■ Activity ■
Only these lines of the data below are wanted: the one with "Graham farish 47727", the one with "subtotal: 2141.70 -> 1629.39", and any lines between them, each repeated exactly.

■ Material provided ■
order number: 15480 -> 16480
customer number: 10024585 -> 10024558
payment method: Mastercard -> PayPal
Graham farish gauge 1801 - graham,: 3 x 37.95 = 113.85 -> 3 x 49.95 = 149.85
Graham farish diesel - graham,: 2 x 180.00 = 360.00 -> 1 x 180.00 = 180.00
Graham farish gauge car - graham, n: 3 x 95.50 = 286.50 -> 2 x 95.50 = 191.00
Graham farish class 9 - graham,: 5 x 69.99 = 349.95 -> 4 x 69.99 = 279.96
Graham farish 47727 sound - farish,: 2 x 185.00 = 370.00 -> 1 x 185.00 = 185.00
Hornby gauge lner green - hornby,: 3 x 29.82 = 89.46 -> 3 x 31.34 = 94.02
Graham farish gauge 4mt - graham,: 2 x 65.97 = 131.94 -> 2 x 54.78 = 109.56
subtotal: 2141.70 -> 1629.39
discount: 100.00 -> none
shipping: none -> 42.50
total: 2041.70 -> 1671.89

==

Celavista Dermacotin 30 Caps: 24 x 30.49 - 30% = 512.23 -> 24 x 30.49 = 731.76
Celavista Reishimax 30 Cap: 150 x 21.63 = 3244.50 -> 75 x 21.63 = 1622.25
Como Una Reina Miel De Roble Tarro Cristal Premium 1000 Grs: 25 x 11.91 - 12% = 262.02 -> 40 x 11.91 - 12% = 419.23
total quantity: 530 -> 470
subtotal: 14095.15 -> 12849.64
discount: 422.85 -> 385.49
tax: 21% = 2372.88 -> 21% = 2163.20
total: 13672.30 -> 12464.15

■ Task output ■
Graham farish 47727 sound - farish,: 2 x 185.00 = 370.00 -> 1 x 185.00 = 185.00
Hornby gauge lner green - hornby,: 3 x 29.82 = 89.46 -> 3 x 31.34 = 94.02
Graham farish gauge 4mt - graham,: 2 x 65.97 = 131.94 -> 2 x 54.78 = 109.56
subtotal: 2141.70 -> 1629.39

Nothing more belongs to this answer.